Work required >> Please print exactly the lines below, from the start of the material up to and including the line with "Blanch | Neto: 78 -> 77", but none of the pictures.

Information shown >>
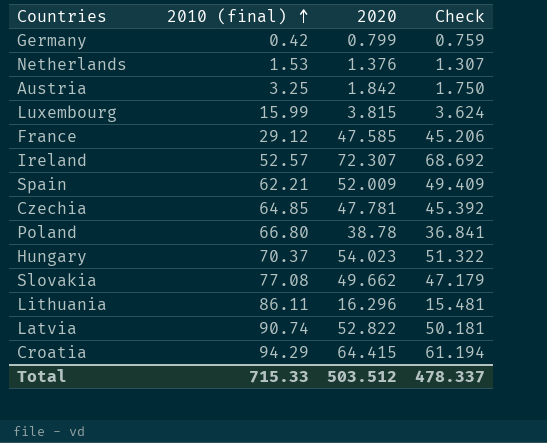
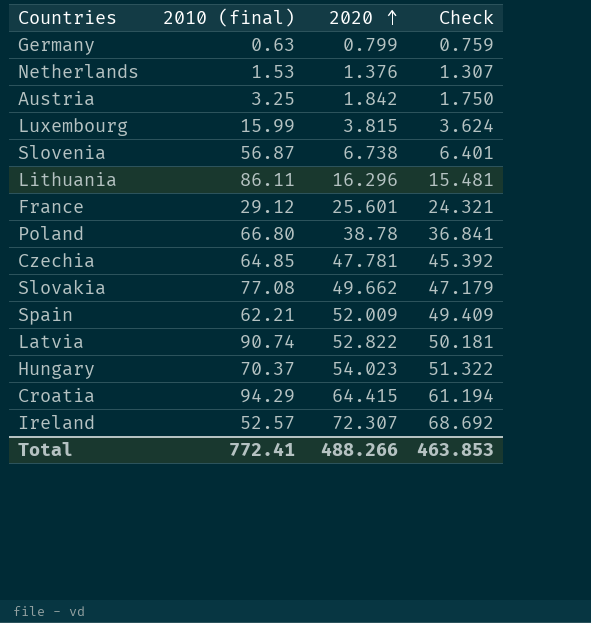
row order: 2010 (final) ascending -> 2020 ascending
Germany | 2010 (final): 0.42 -> 0.63
row Slovenia: none -> 56.87 | 6.738 | 6.401
France | 2020: 47.585 -> 25.601
France | Check: 45.206 -> 24.321
Total | 2010 (final): 715.33 -> 772.41
Total | 2020: 503.512 -> 488.266
Total | Check: 478.337 -> 463.853

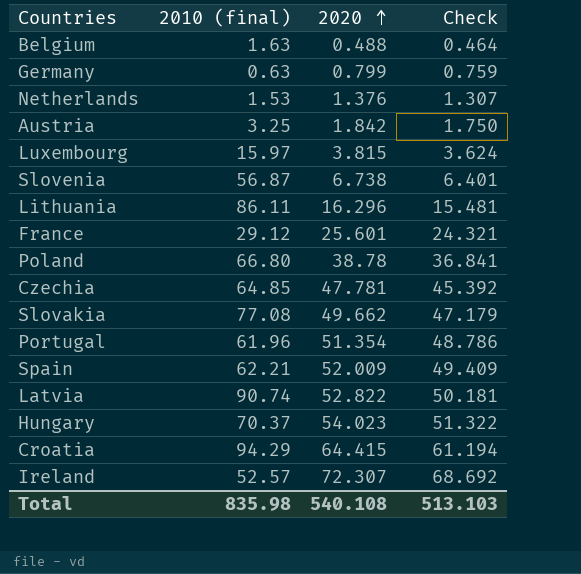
row Belgium: none -> 1.63 | 0.488 | 0.464
Luxembourg | 2010 (final): 15.99 -> 15.97
row Portugal: none -> 61.96 | 51.354 | 48.786
Total | 2010 (final): 772.41 -> 835.98
Total | 2020: 488.266 -> 540.108
Total | Check: 463.853 -> 513.103

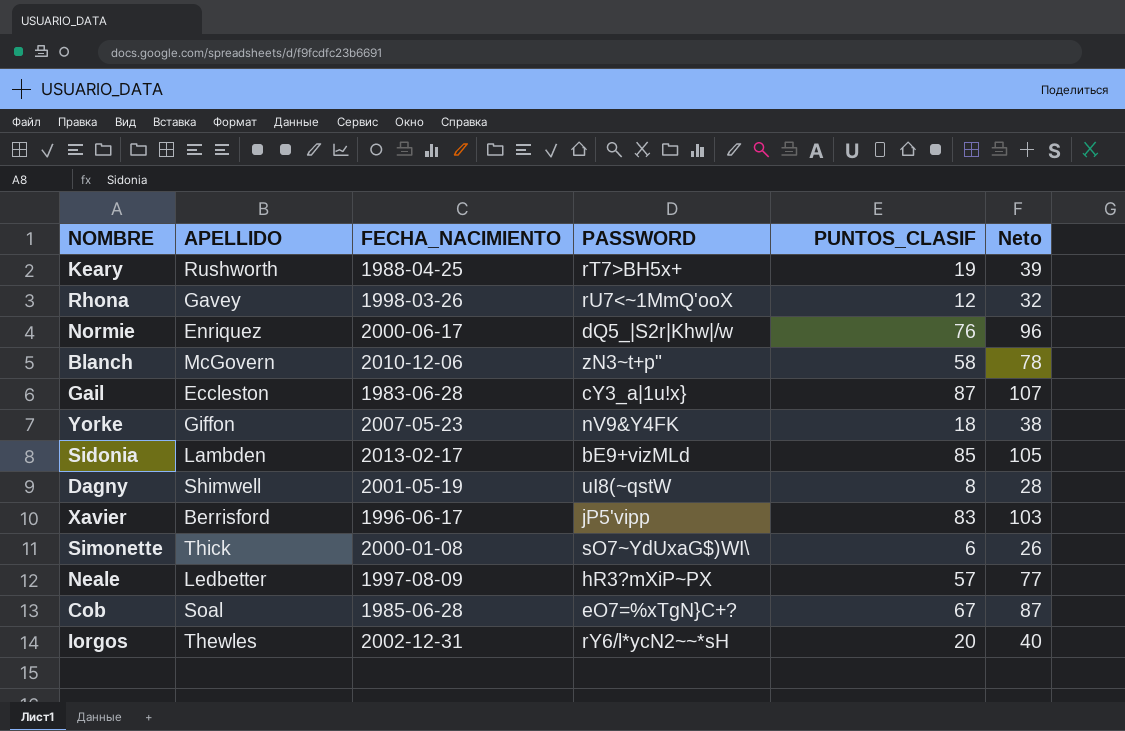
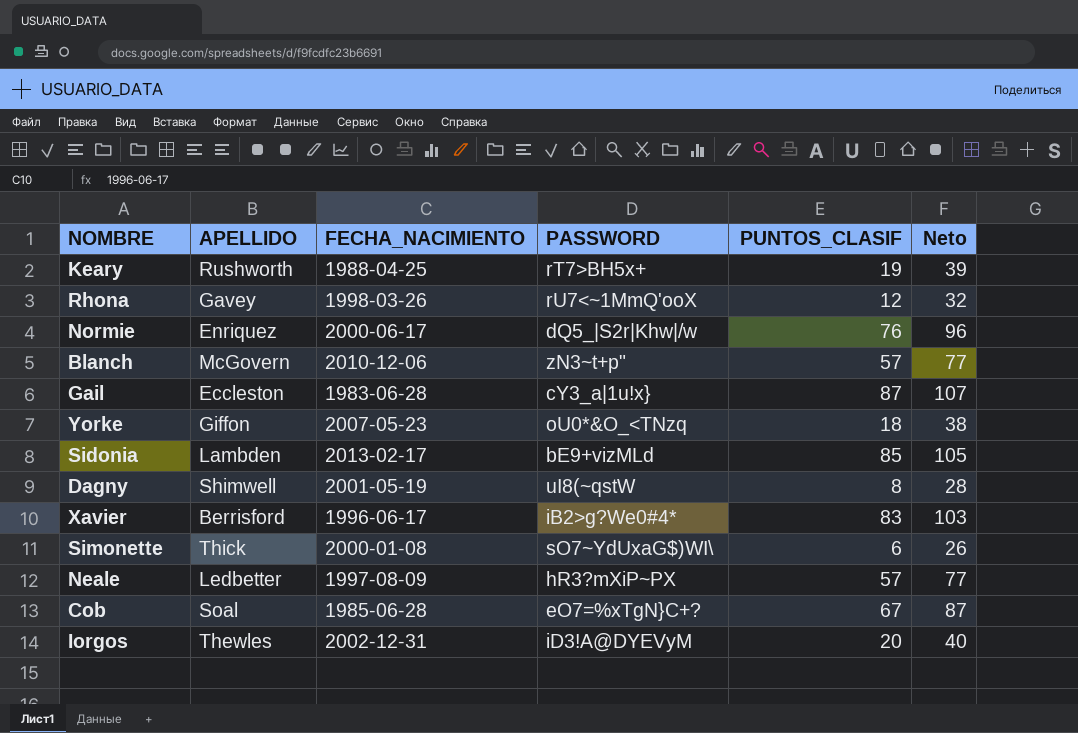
Blanch | PUNTOS_CLASIF: 58 -> 57
Blanch | Neto: 78 -> 77
Yorke | PASSWORD: nV9&Y4FK -> oU0*&O_<TNzq
Xavier | PASSWORD: jP5'vipp -> iB2>g?We0#4*
Iorgos | PASSWORD: rY6/l*ycN2~~*sH -> iD3!A@DYEVyM

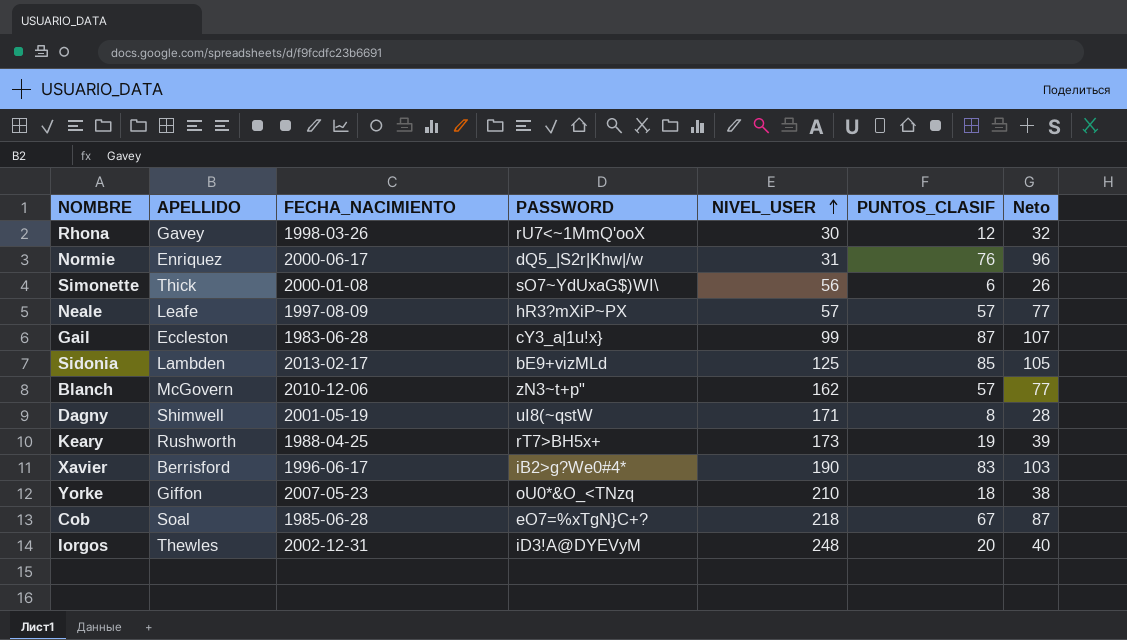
row order: none -> NIVEL_USER ascending
column NIVEL_USER | position: none -> 5
Neale | APELLIDO: Ledbetter -> Leafe

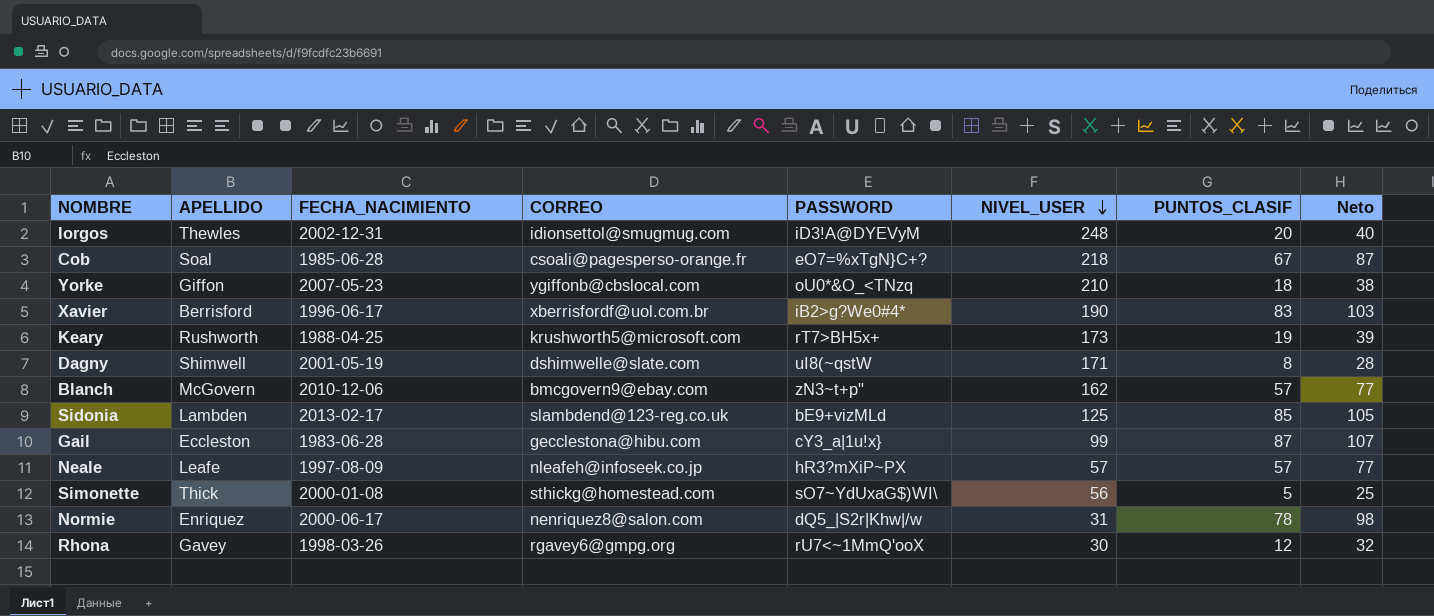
row order: NIVEL_USER ascending -> NIVEL_USER descending
column CORREO | position: none -> 4
Simonette | PUNTOS_CLASIF: 6 -> 5
Simonette | Neto: 26 -> 25
Normie | PUNTOS_CLASIF: 76 -> 78
Normie | Neto: 96 -> 98

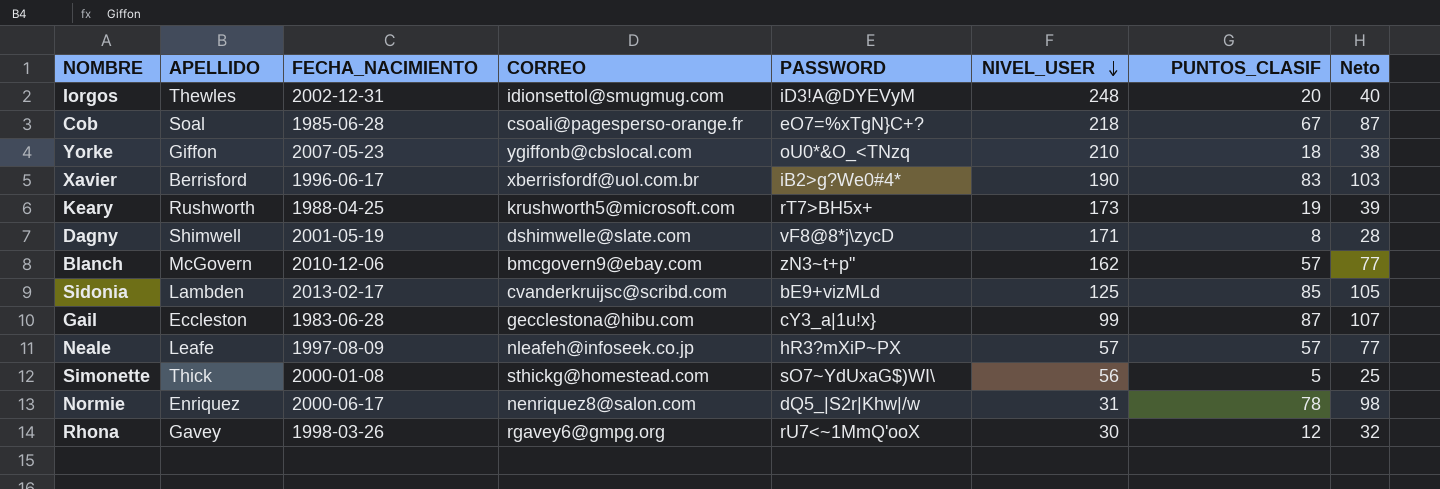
Dagny | PASSWORD: uI8(~qstW -> vF8@8*j\zycD
Sidonia | CORREO: slambdend@123-reg.co.uk -> cvanderkruijsc@scribd.com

Result >>
row order: 2010 (final) ascending -> 2020 ascending
Germany | 2010 (final): 0.42 -> 0.63
row Slovenia: none -> 56.87 | 6.738 | 6.401
France | 2020: 47.585 -> 25.601
France | Check: 45.206 -> 24.321
Total | 2010 (final): 715.33 -> 772.41
Total | 2020: 503.512 -> 488.266
Total | Check: 478.337 -> 463.853

row Belgium: none -> 1.63 | 0.488 | 0.464
Luxembourg | 2010 (final): 15.99 -> 15.97
row Portugal: none -> 61.96 | 51.354 | 48.786
Total | 2010 (final): 772.41 -> 835.98
Total | 2020: 488.266 -> 540.108
Total | Check: 463.853 -> 513.103

Blanch | PUNTOS_CLASIF: 58 -> 57
Blanch | Neto: 78 -> 77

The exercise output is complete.